By the court:
Slidell, J.
We consider the judgment against Baldree as fully sustained by the evidence. He is estopped from setting up any title adverse to the defendants, by the decree of the chancery court in Alabama, and by the deed executed by him on the 18th of September, 1846, soon after he brought the slave to this State, in contempt of that decree. The decree of compromise is *590inartifieially drawn, but manifests a clear intention on his part to abandon all pretensions whatever to the slave. We do not doubt but that in Alabama, the decree of whose court he had grossly violated, and from whose jurisdiction he had unlawfully withdrawn the property, that deed, (aided, as it is, by the testimony of the subscribing witness, which has been received without objection) would be considered as a binding and conclusive compromise and quit claim, inuring to the benefit of Mrs.

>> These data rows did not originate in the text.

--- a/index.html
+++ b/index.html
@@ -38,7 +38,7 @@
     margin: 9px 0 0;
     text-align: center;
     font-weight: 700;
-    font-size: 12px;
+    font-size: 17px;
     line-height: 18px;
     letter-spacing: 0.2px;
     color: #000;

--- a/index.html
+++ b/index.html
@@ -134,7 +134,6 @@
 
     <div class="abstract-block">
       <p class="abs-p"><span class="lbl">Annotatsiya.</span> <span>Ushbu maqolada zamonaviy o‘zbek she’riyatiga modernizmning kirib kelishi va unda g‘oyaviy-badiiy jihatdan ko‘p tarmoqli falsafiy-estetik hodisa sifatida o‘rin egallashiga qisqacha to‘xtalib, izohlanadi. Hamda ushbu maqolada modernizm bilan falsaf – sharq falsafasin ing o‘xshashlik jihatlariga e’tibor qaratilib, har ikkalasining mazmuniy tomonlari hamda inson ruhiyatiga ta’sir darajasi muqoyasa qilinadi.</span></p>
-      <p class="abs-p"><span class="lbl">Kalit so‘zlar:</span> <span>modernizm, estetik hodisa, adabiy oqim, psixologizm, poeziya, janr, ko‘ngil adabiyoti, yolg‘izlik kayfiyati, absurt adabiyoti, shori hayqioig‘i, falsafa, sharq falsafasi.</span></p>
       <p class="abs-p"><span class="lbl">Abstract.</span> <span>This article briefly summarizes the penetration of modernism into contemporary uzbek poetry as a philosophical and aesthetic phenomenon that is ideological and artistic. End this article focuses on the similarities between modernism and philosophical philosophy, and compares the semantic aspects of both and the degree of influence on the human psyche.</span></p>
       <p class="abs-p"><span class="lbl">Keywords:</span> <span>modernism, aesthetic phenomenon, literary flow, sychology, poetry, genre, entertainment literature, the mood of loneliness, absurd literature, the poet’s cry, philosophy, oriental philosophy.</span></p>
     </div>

Baldree, and excluding him from any future pretensions against her, her trustee, heirs or assigns, or persons claiming under the trustee, Harriet Herbert. We see no reason why, under the circumstances of this case, a like effect should not be given to the deed in the courts of Louisiana against Baldree. See Frierson v. Erwin, 5 Ann. 530.

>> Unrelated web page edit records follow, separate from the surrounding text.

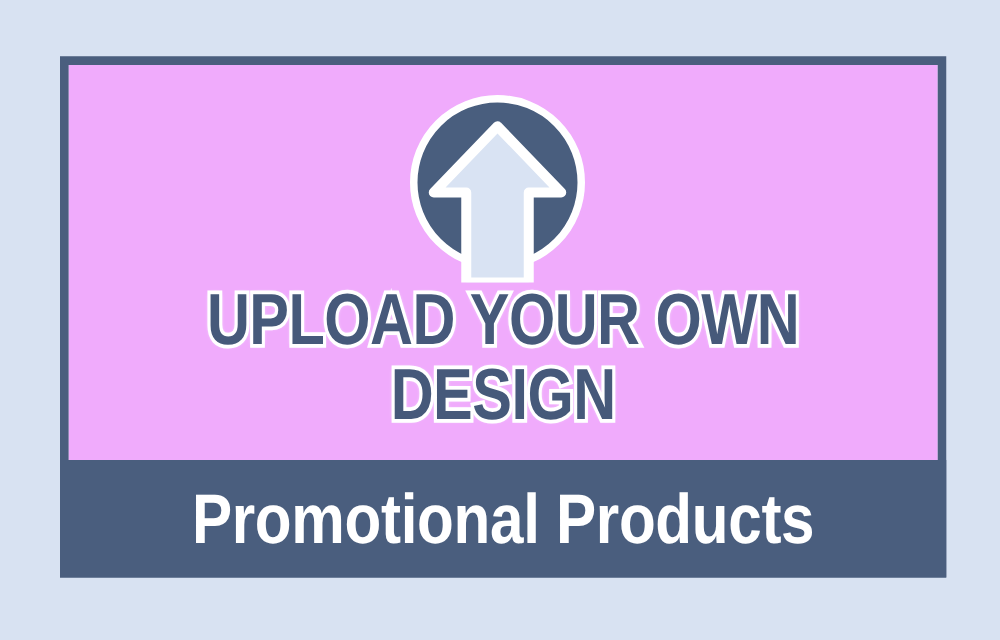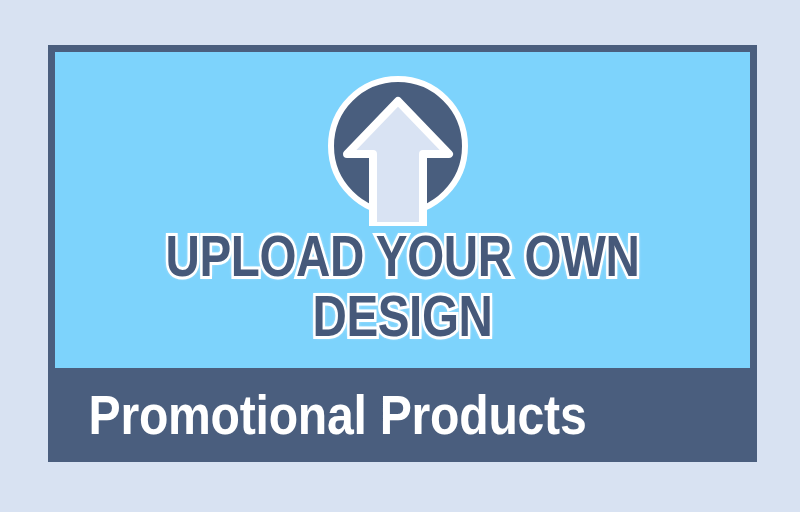--- a/index.html
+++ b/index.html
@@ -39,7 +39,7 @@
   #artwork-panel {
     position: relative;
     flex: 0 0 316px;
-    background: #7dd3fc;
+    background: #f0abfc;
     display: flex;
     flex-direction: column;
     align-items: center;

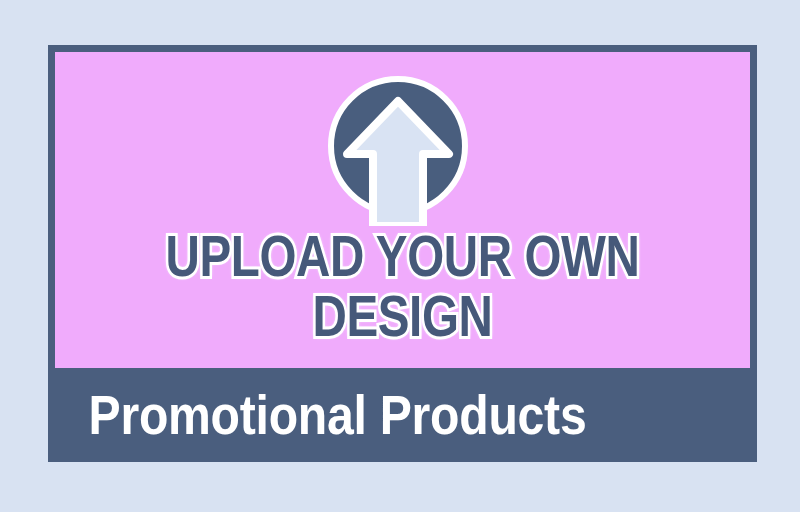--- a/index.html
+++ b/index.html
@@ -96,7 +96,7 @@
     background: #4a5e7e;
     display: flex;
     align-items: center;
-    justify-content: flex-start;
+    justify-content: center;
     margin: 0 -7px -7px -7px;
     position: relative;
     z-index: 2;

There was also judgment against the intervenor, Coleman, and he moved for an appeal. But he never gave any appeal bond, and cannot be heard as an appellant without the consent of the defendants. Davis v. Anty, 3 N. S. 142.
It is therefore decreed, that the judgment against Baldree be affirmed, and that he pay the costs of the appeal. It is further decreed that, as to the said Coleman, the appeal be is missed.